Determine the number of lines in the data below that contain the string "left", and respond with that number alone.
Excerpted data Start Marker
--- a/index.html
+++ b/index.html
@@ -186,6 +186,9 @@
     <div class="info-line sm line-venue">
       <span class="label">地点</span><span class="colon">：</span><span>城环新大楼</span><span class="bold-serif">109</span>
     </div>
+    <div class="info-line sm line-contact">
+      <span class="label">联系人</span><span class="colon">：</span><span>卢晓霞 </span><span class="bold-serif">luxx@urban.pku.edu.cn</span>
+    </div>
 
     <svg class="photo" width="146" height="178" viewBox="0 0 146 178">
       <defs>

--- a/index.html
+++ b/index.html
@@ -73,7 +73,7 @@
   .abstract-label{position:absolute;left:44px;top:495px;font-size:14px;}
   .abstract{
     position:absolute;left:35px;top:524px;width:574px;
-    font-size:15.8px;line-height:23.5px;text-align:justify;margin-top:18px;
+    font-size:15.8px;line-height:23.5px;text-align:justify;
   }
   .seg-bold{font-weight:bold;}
Excerpted data End Marker
The answer: 2